A Small Business Owner Figures Out How to Save on His Health Insurance - peter_l_downs
http://boss.blogs.nytimes.com/2013/12/05/an-owner-figures-out-how-to-save-on-health-insurance/

======
zaroth
Scroll down and look at the 'Various Health Plans Cost Curve' which shows cost
versus age for 7 different plans this employer was considering.

They key takeaway is the all have the exact curve, the only difference being a
scalar dollar offset per plan. I knew that pricing insurance plans was
actually startlingly easy, I knew ACA limits the maximum rate adjustment due
to age at 3x, but I was surprised the entire age-vs-cost curves are actually
identical across plans. Apparently it's not just the 3x overall delta, but the
exact rating adjustment year-by-year which is mandated by law for all
federally run exchanges.

That means to exactly accurately price a family's insurance policy on
Healthcare.gov, you need one array of 46 values (< 20, and 20 - 64), a 'base
cost' per plan per zipcode, and a tobacco adjustment. That is all, system
ready for launch, thank you.

So then you have to ask, why doesn't the calculator which lets you browse plan
pricing let you enter ages for members of the family, and instead make you
pick an age range and then give the lowest price within that age rate? When
they could have given exactly accurate pre-subsidy pricing by asking for ages
and looking up the multiplier in a _global array_.

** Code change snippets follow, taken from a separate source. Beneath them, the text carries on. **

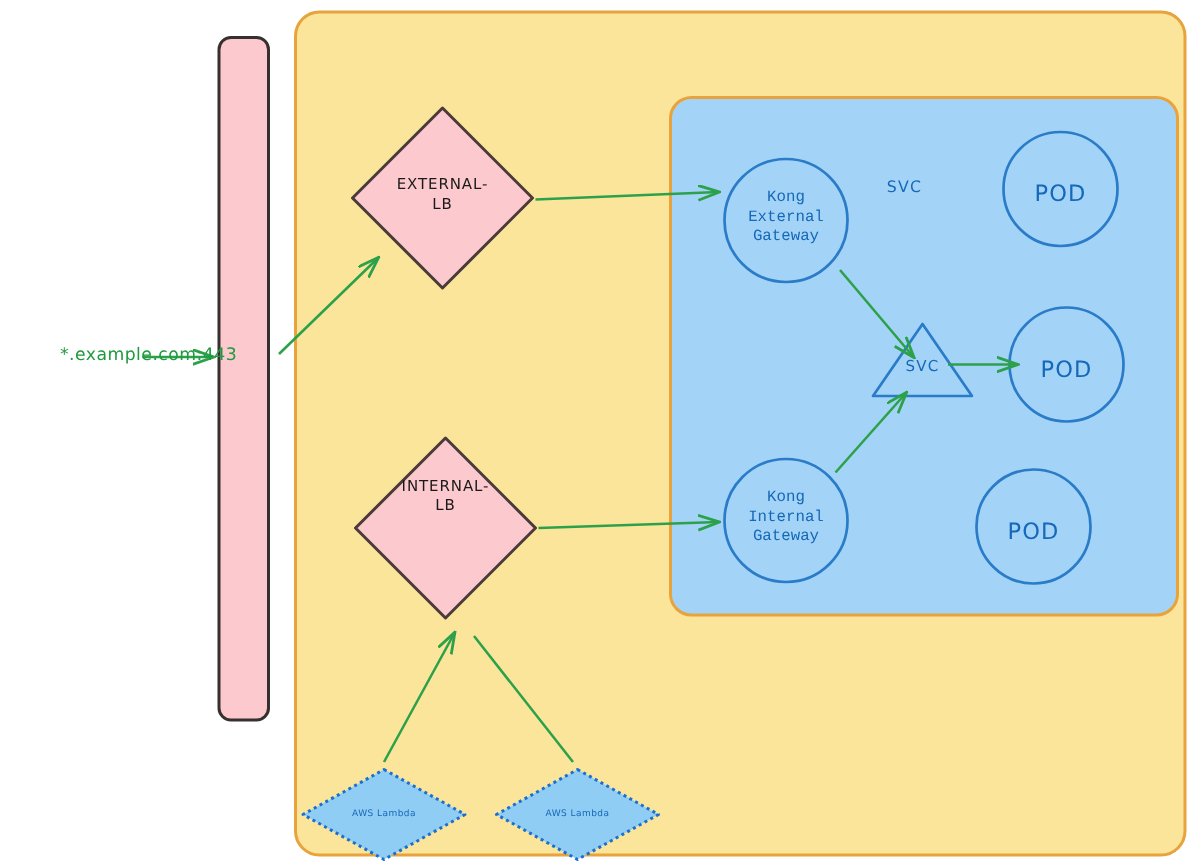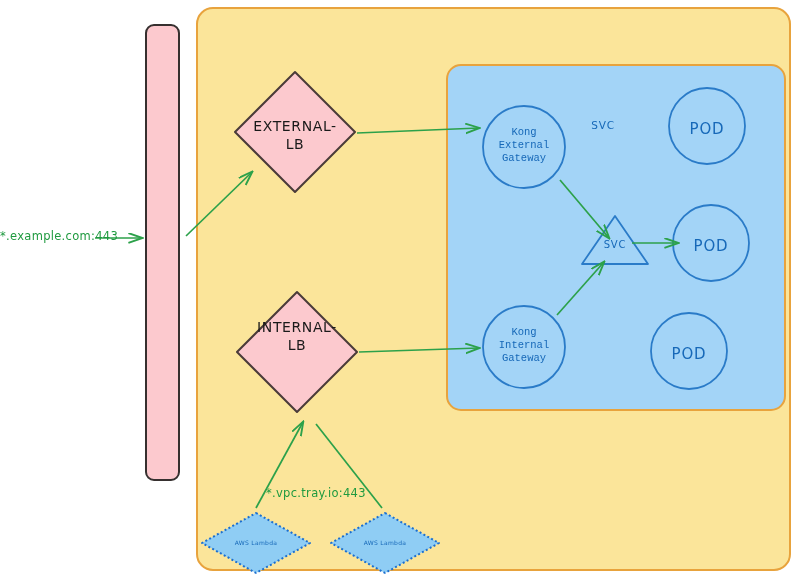--- a/index.html
+++ b/index.html
@@ -33,7 +33,7 @@
   .lbl-blue  { color: #1668b8; }
   .lbl-green { color: #1f9a3f; }
 
-  .t-lb      { font-size: 14px; letter-spacing: 0.6px; }
+  .t-lb      { font-size: 10px; letter-spacing: 0.6px; }
   .t-kong    { font-size: 10.5px; font-family: Liberation Mono, monospace; }
   .t-pod     { font-size: 15px; letter-spacing: 0.8px; }
   .t-svc     { font-size: 10.5px; letter-spacing: 0.8px; }

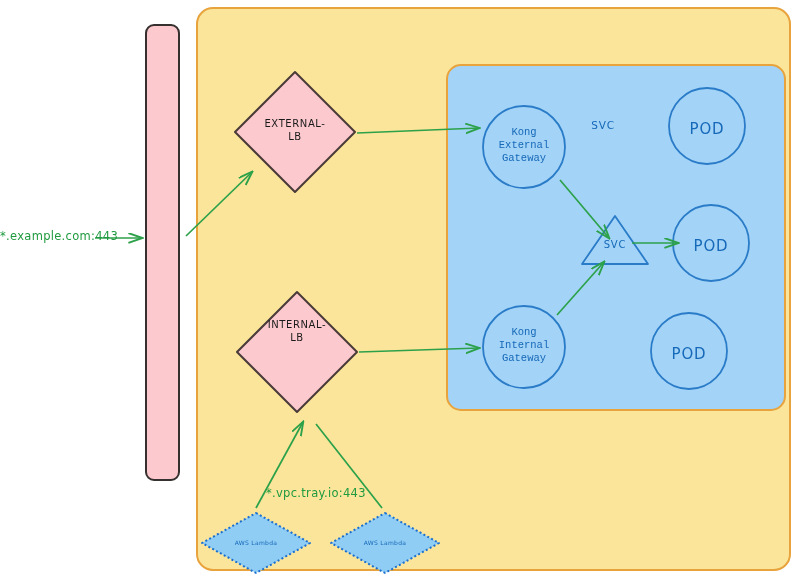--- a/index.html
+++ b/index.html
@@ -39,7 +39,7 @@
   .t-svc     { font-size: 10.5px; letter-spacing: 0.8px; }
   .t-svc-tri { font-size: 10px;   letter-spacing: 0.8px; }
   .t-lambda  { font-size: 6px;    letter-spacing: 0.3px; }
-  .t-dns     { font-size: 11.5px; letter-spacing: 0.3px; }
+  .t-dns     { font-size: 11.5px; letter-spacing: 0.3px; padding-left: 40px; }
 </style>
 </head>
 <body>

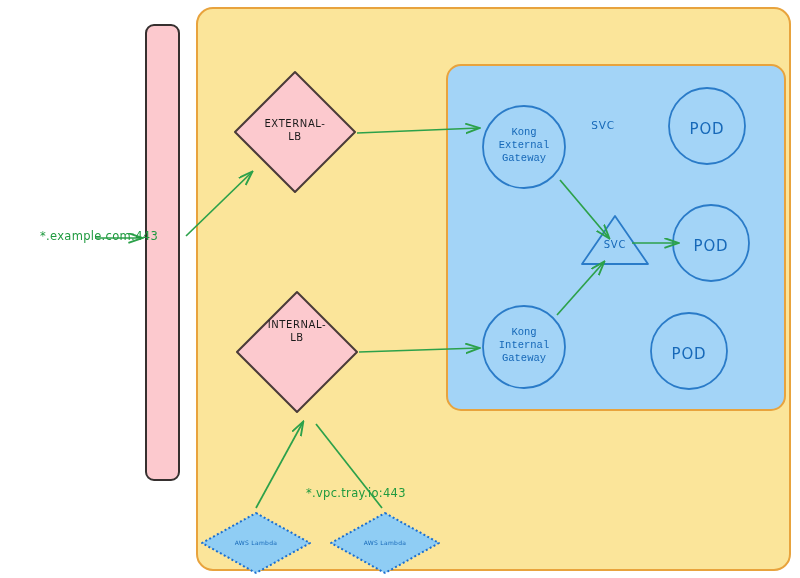--- a/index.html
+++ b/index.html
@@ -121,7 +121,6 @@
 
   <div class="lbl lbl-blue t-pod" style="left:659px; top:345px; width:60px;">POD</div>
 
-  <div class="lbl lbl-green t-dns" style="left:266px; top:486px; width:160px; text-align:left;">*.vpc.tray.io:443</div>
 
   <div class="lbl lbl-blue t-lambda" style="left:206px; top:539px; width:100px;">AWS Lambda</div>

Now I'm really happy Paul Downs dug enough to uncover this, but I think he
does make one false assumption. While the 2014 per-age rating factor curve is
consistent across all plans, that does not mean that you can use 2014 rates to
predict 2015 rates. The base prices for plans can change from year-to-year,
and perhaps even the age rating factor curve itself will change in 2015. Just
because the array is static/global, doesn't mean it will be constant over
time.

Paul does correctly conclude however that this pricing structure means you can
take a single number for each policy and multiply times the employee count to
immediately see the total price difference across plans. Of course, if you
provide employees any choice in their own plan, it's not that simple, but
being able to boil down "Plan A costs $X more than Plan B per person" is cute.

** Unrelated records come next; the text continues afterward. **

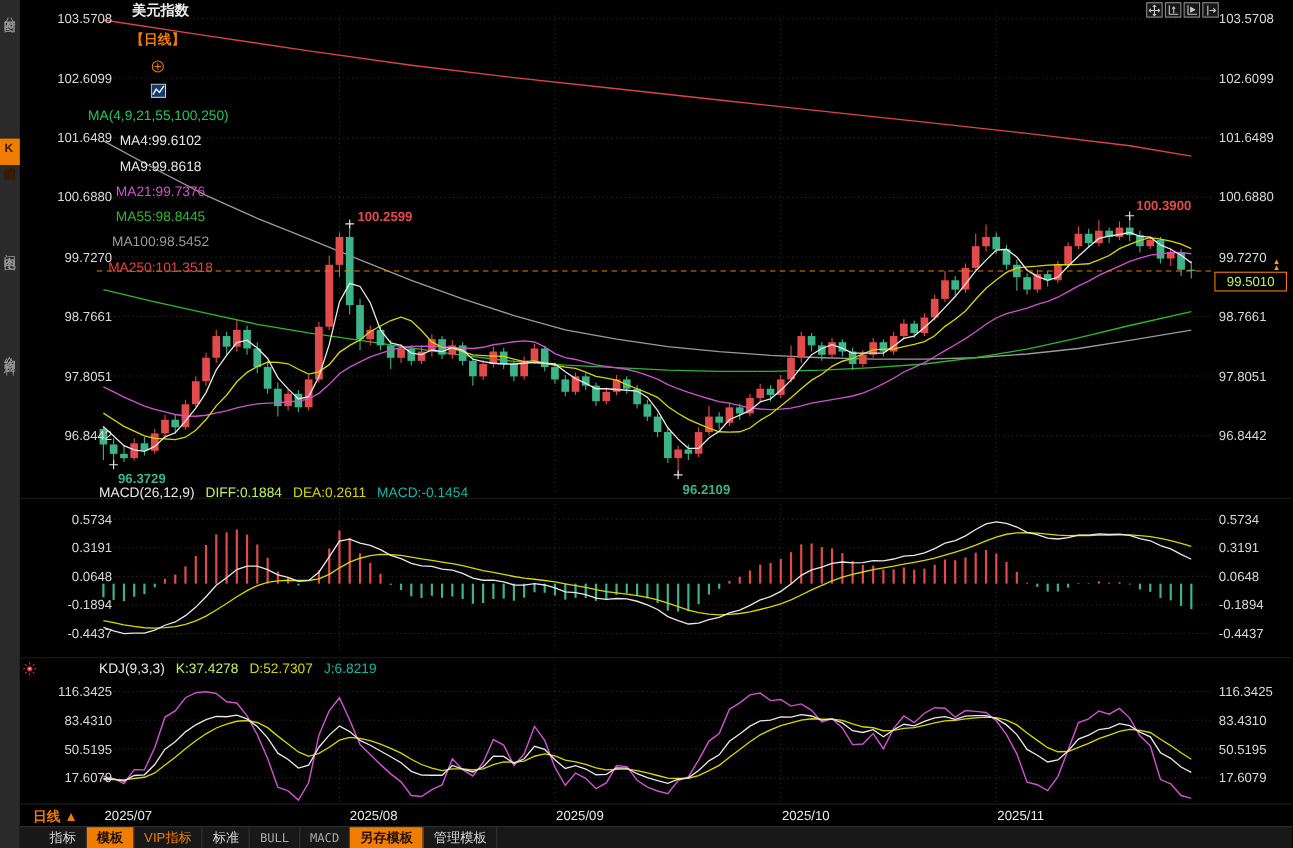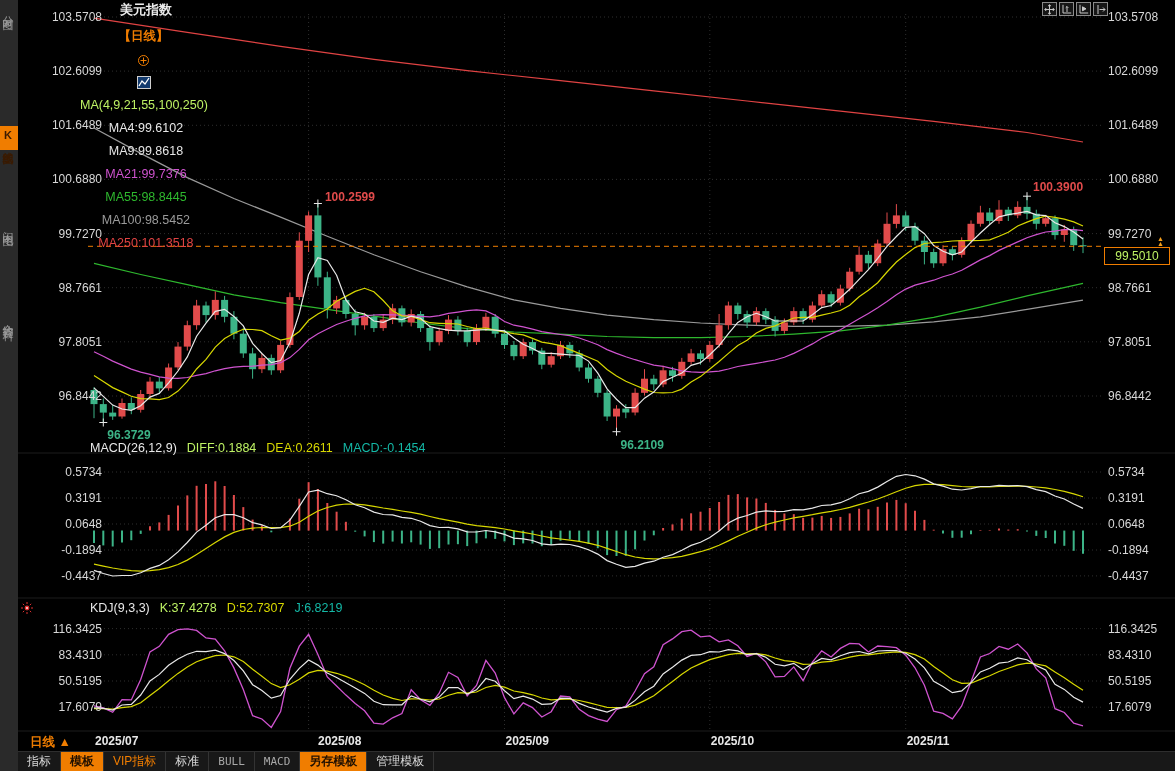--- a/index.html
+++ b/index.html
@@ -20,7 +20,7 @@
                 z-index:4;white-space:nowrap;font-size:12.5px;flex-direction:column;}
   .t-title{color:#ececec;font-weight:bold;font-size:13px;}
   .t-period{color:#f07d00;font-weight:bold;}
-  .ma-group{color:#bef264;text-align:right;}
+  .ma-group{color:#22c55e;text-align:right;}
   .ma4{color:#e8e8e8}.ma9{color:#e5e5e5}.ma21{color:#cf53cf}
   .ma55{color:#2eb82e}.ma100{color:#9a9a9a}.ma250{color:#e04343}
 

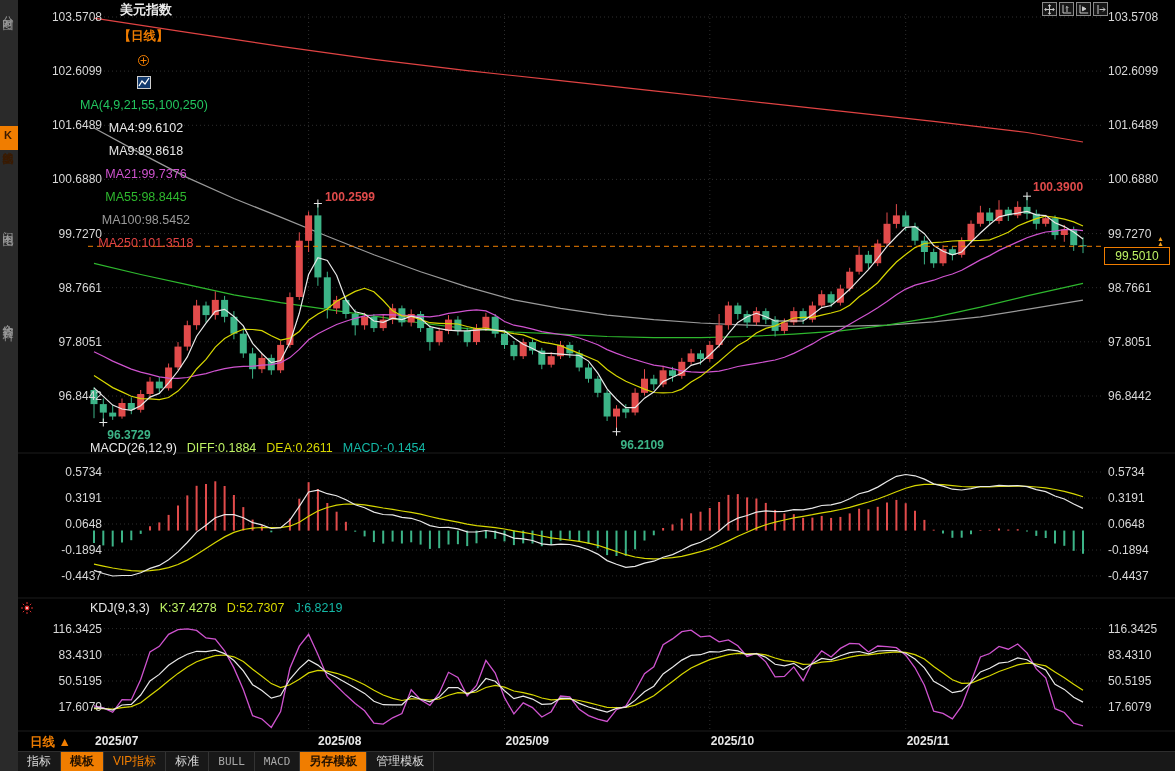--- a/index.html
+++ b/index.html
@@ -43,7 +43,7 @@
   .price-arrows{position:absolute;left:1157px;color:#f7a01d;font-size:7px;line-height:5px;z-index:5;text-align:center;}
 
   .period-chip{position:absolute;left:30px;top:734px;color:#f07d00;font-weight:bold;font-size:12.5px;cursor:pointer;z-index:4;}
-  .date-label{position:absolute;top:734px;font-size:12px;font-weight:bold;color:#e8e8e8;z-index:3;}
+  .date-label{position:absolute;top:734px;font-size:12px;font-weight:normal;color:#e8e8e8;z-index:3;}
 
   .bottom-toolbar{position:absolute;left:18px;right:0;bottom:0;height:19px;background:#181818;
                   border-top:1px solid #2e2e2e;display:flex;z-index:7;font-size:12px;}

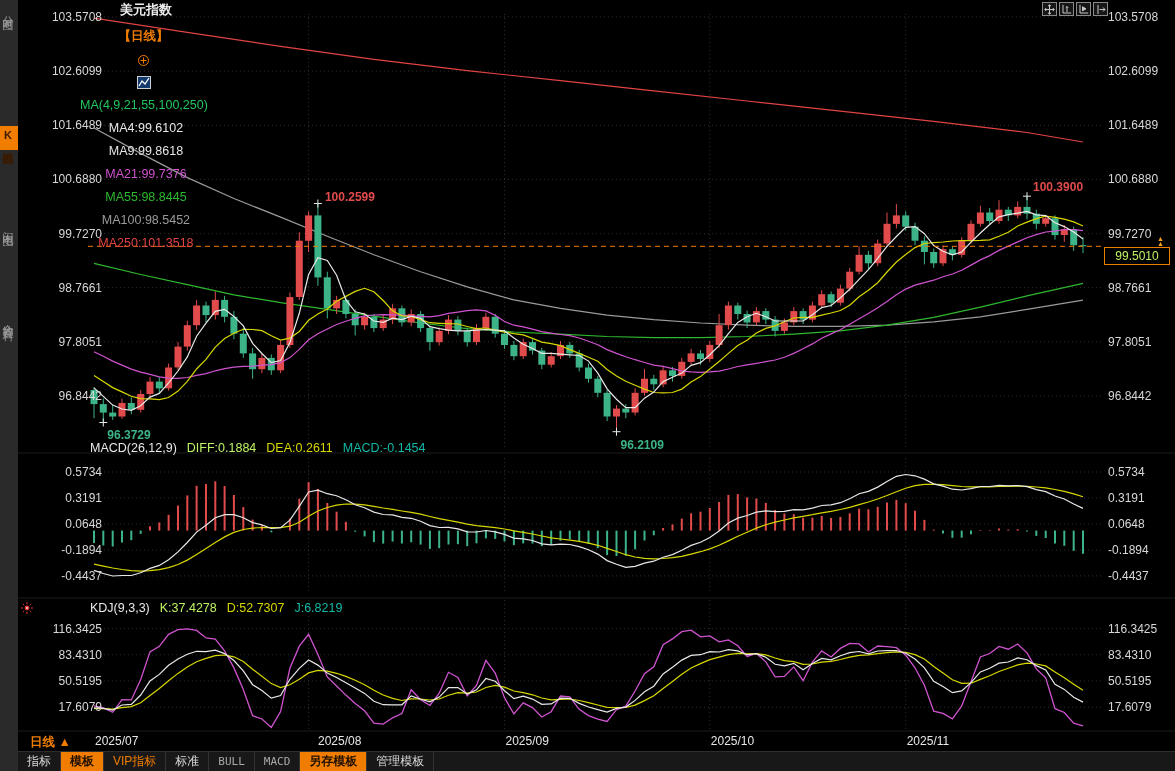--- a/index.html
+++ b/index.html
@@ -46,7 +46,7 @@
   .date-label{position:absolute;top:734px;font-size:12px;font-weight:normal;color:#e8e8e8;z-index:3;}
 
   .bottom-toolbar{position:absolute;left:18px;right:0;bottom:0;height:19px;background:#181818;
-                  border-top:1px solid #2e2e2e;display:flex;z-index:7;font-size:12px;}
+                  border-top:1px solid #2e2e2e;display:flex;z-index:7;font-size:12px;padding-left:18px;}
   .bt-item{padding:0 9px;line-height:19px;color:#d8d8d8;border-right:1px solid #333;cursor:pointer;white-space:nowrap;}
   .bt-item.active{background:#f07d00;color:#201000;font-weight:bold;}
   .bt-item.orange{color:#f07d00;}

However, it's extremely hard to enumerate, let alone appreciate all the
implications, trade-offs, benefits and hidden costs that come with imposing
such strict and perhaps over-simplified pricing controls on a market.

------
zaroth
If you're male, and particularly if you're a single male, you should check out
Chart 5 which is the actual cost curve by age as calculated by Society for
Actuaries in 2013. Before ACA you would pay based on cost...

Based on the data in that report, females consume ~33% more health care than
males from age 20 - 65. But under ACA men and women pay the same amount (men
subsidize women). That seems mighty chivalrous. More specifically, it's a very
significant financial penalty for single men, and doubly so for men who marry
men.

If you sum up health care costs for men versus women Age 0 - 64 (See Chart 28:
Group PPO/POS data for calendar year 2010) you get $252k per man versus $309k
per woman. I'm not sure I quite understand the justification why every man
should be paying an extra $28,500 (on average) so that every woman can pay
$28,500 less (on average) for their health care?

Interesting to consider... Given the demographics of most startups (young
single men) and how ACA has a double sucker punch against being young and
male... male dominated startups who want to offer insurance will be paying a
hell of a lot more -- around 50% more to insure a team of 25 year old single
men under ACA's pricing regime.